RCAS es un paquete R/Bioconductor diseñado como una herramienta de generación de informes genérica para el análisis funcional de regiones de interés de todo el transcriptoma detectadas mediante experimentos de alto rendimiento. Dichas regiones transcriptómicas podrían ser, por ejemplo, picos de señal detectados mediante análisis CLIP-Seq para sitios de interacción proteína-ARN, sitios de modificación de ARN (alias epitranscriptoma), ubicaciones de etiquetas CAGE o cualquier otra colección de regiones de consulta en el nivel del transcriptoma. RCAS produce resúmenes de anotaciones detallados y perfiles de cobertura basados en la distribución de las regiones de consulta con respecto a las características de transcripción (exones, intrones, regiones UTR 5'/3', límites exón-intrón, regiones promotoras). Además, RCAS puede realizar análisis de enriquecimiento funcional y descubrimiento de motivos discriminativos. RCAS admite todas las versiones del genoma que están disponibles en BSgenome::available.genomes
if (!requireNamespace("BiocManager", quietly=TRUE))
install.packages("BiocManager")
BiocManager::install('RCAS')
library('devtools')
devtools::install_github('BIMSBbioinfo/RCAS')
conda install bioconductor-rcas -c bioconda
guix package -ir r-rcas
Para obtener instrucciones detalladas sobre cómo utilizar RCAS, consulte:
Informe RCAS para sitios de unión de ARN de PUM2 detectados mediante la técnica PAR-CLIP (Hafner et al, 2010)

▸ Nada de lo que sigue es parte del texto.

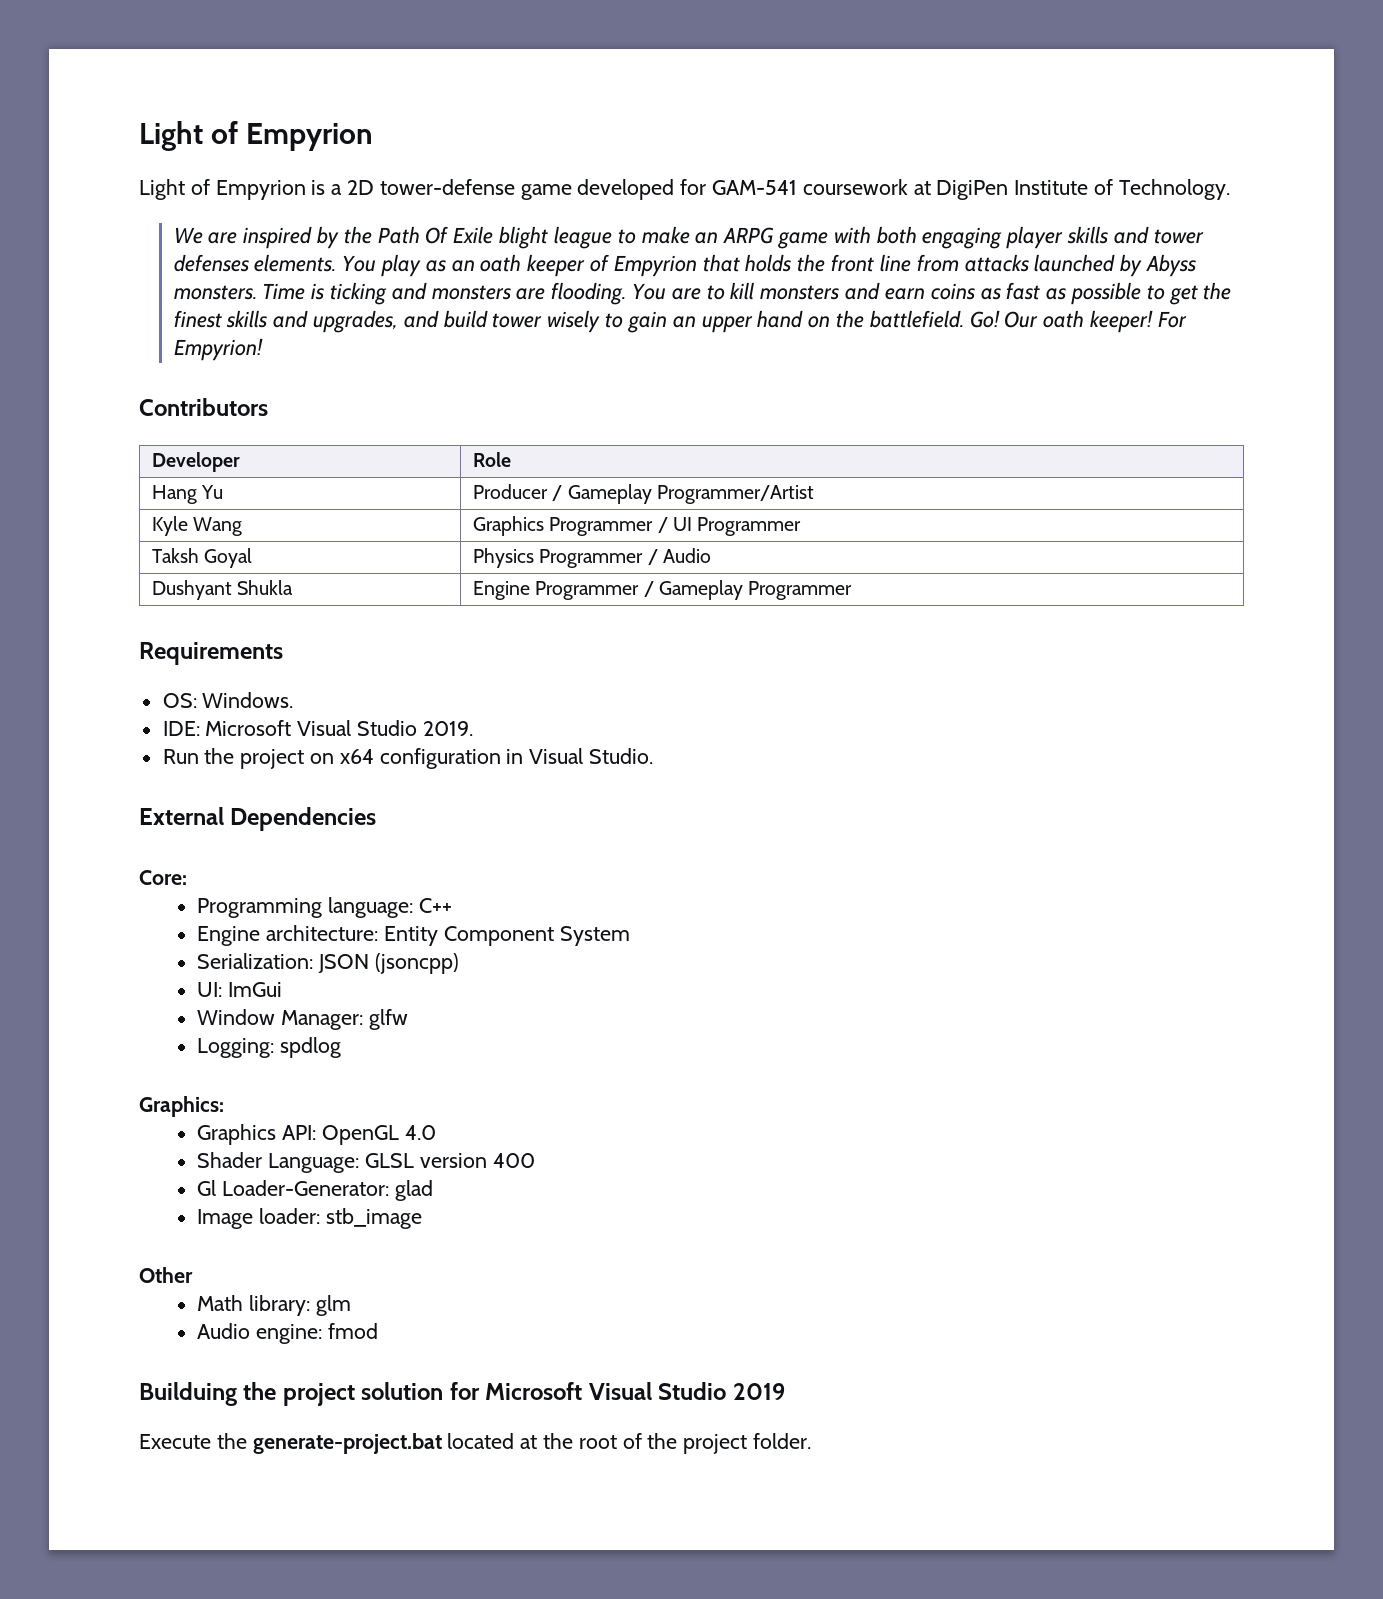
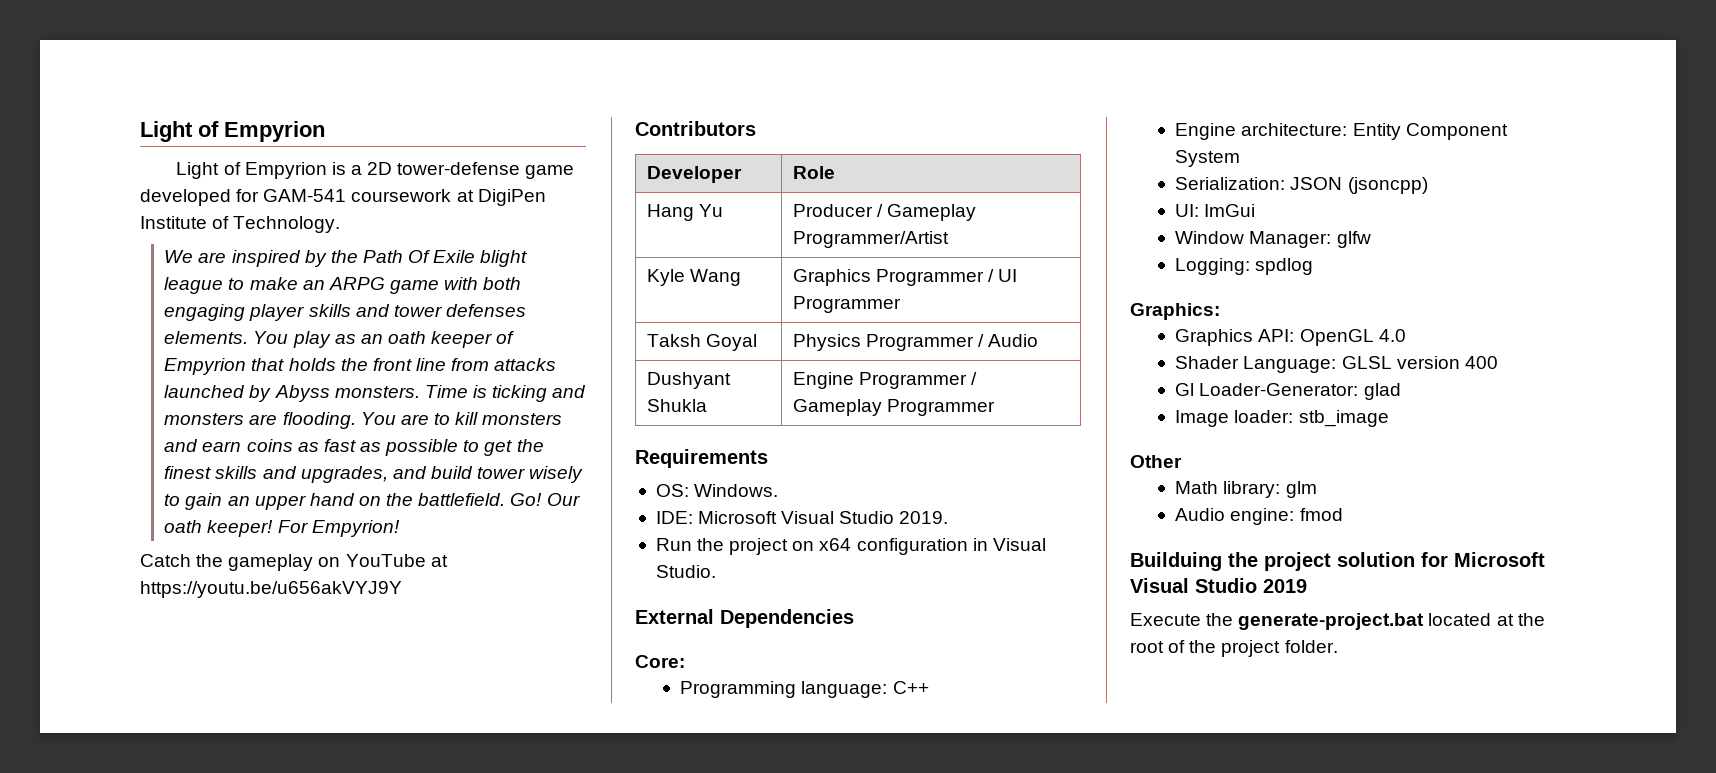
(263, 349) none -> [140,554,448,571] [140,581,402,598] // Catch the gameplay on YouTube at https://youtu.be/u656akVYJ9Y

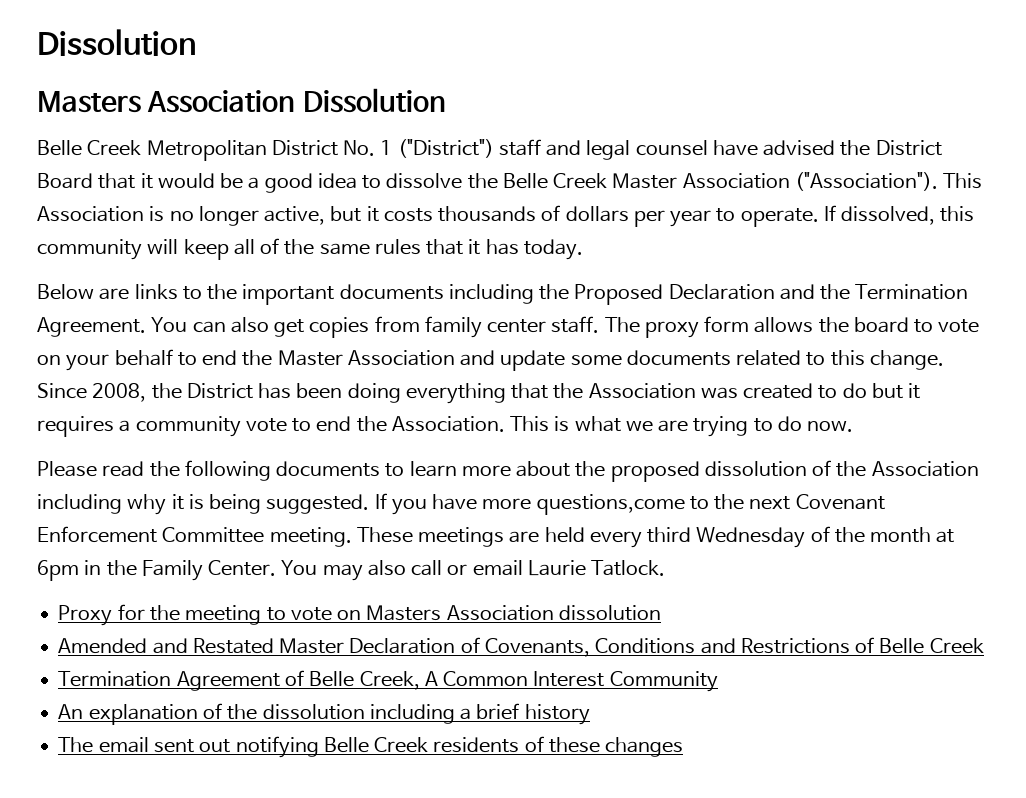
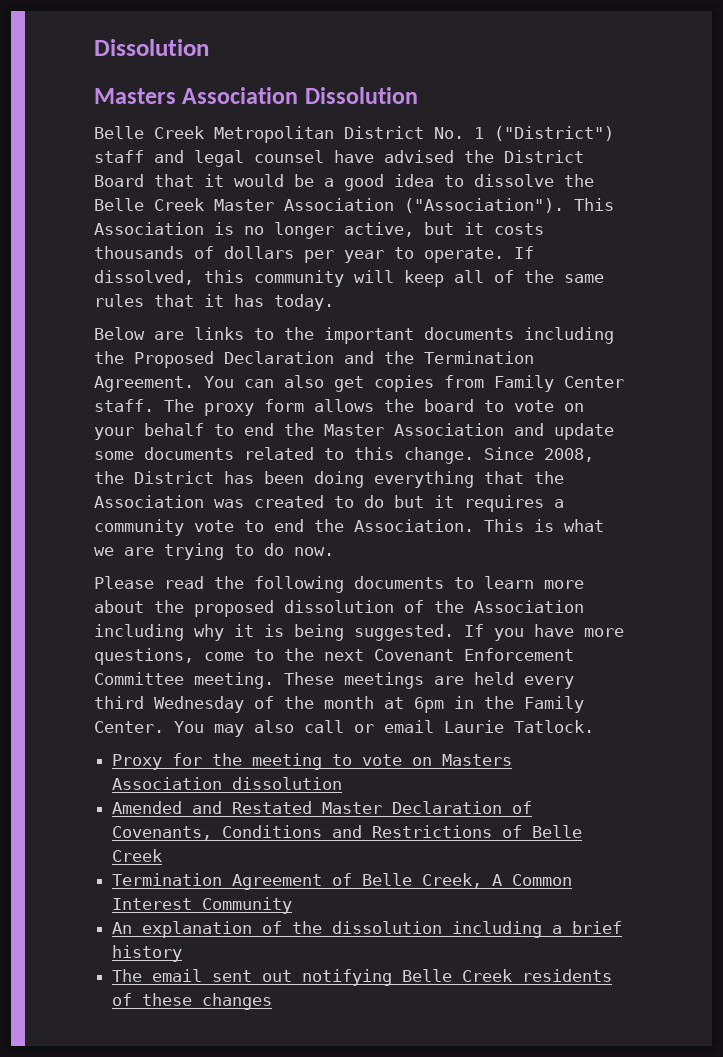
[424,316,547,338] family center -> [494,375,624,392] Family Center
[536,494,685,515] questions,come -> [94,648,244,665] questions, come

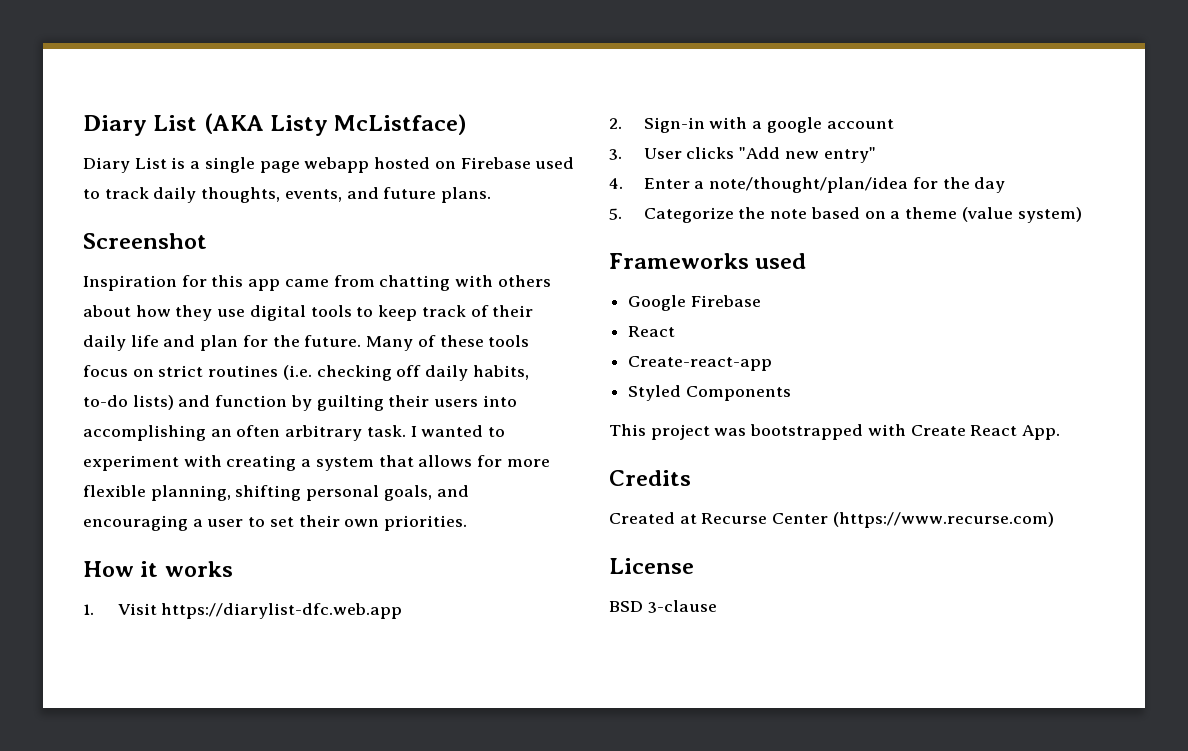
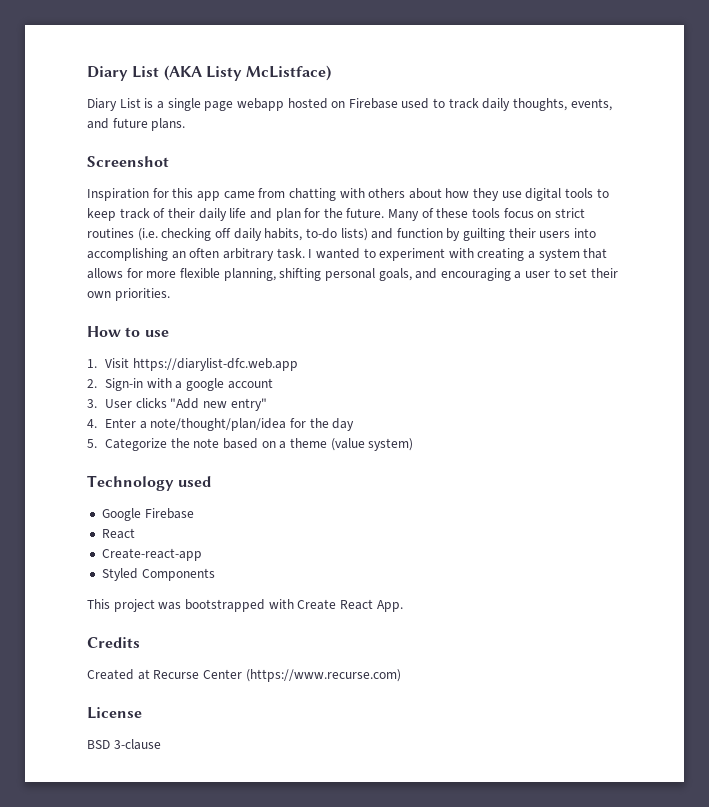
[140,561,233,577] it works -> [125,327,169,337] to use
[609,253,749,269] Frameworks -> [87,475,174,491] Technology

Informe RCAS para sitios de unión de ARN QKI detectados mediante la técnica PAR-CLIP (Hafner et al, 2010)
Informe RCAS para sitios de unión a ARN de IGF2BP123 detectados mediante la técnica PAR-CLIP (Hafner et al, 2010)
Informe RCAS para loci diminutos de ARN (ARNti) detectados mediante análisis deepCAGE (Taft et al. 2009)
Informe RCAS para sitios de metilación de m 1 A (Dominissini et al, 2016)
Para citar RCAS, utilice:
Bora Uyar, Dilmurat Yusuf, Ricardo Wurmus, Nikolaus Rajewsky, Uwe Ohler, Altuna Akalin; RCAS: un sistema de anotación centrado en ARN para regiones de interés de todo el transcriptoma. Ácidos nucleicos Res 2017 gkx120. doi: 10.1093/nar/gkx120
Vea nuestra publicación aquí.
RCAS está desarrollado en el grupo de Altuna Akalin (director de la Plataforma Científica de Bioinformática) por Bora Uyar (científico de bioinformática), Dilmurat Yusuf (científico de bioinformática) y Ricardo Wurmus (administrador de sistemas) en el Instituto de Biología de Sistemas Médicos de Berlín (BIMSB) en el Centro Max-Delbrueck de Medicina Molecular (MDC) en Berlín.
RCAS se desarrolla como un servicio de bioinformática como parte del Centro de Bioinformática RNA, que es uno de los ocho centros de la Red Alemana de Infraestructura de Bioinformática (de.NBI).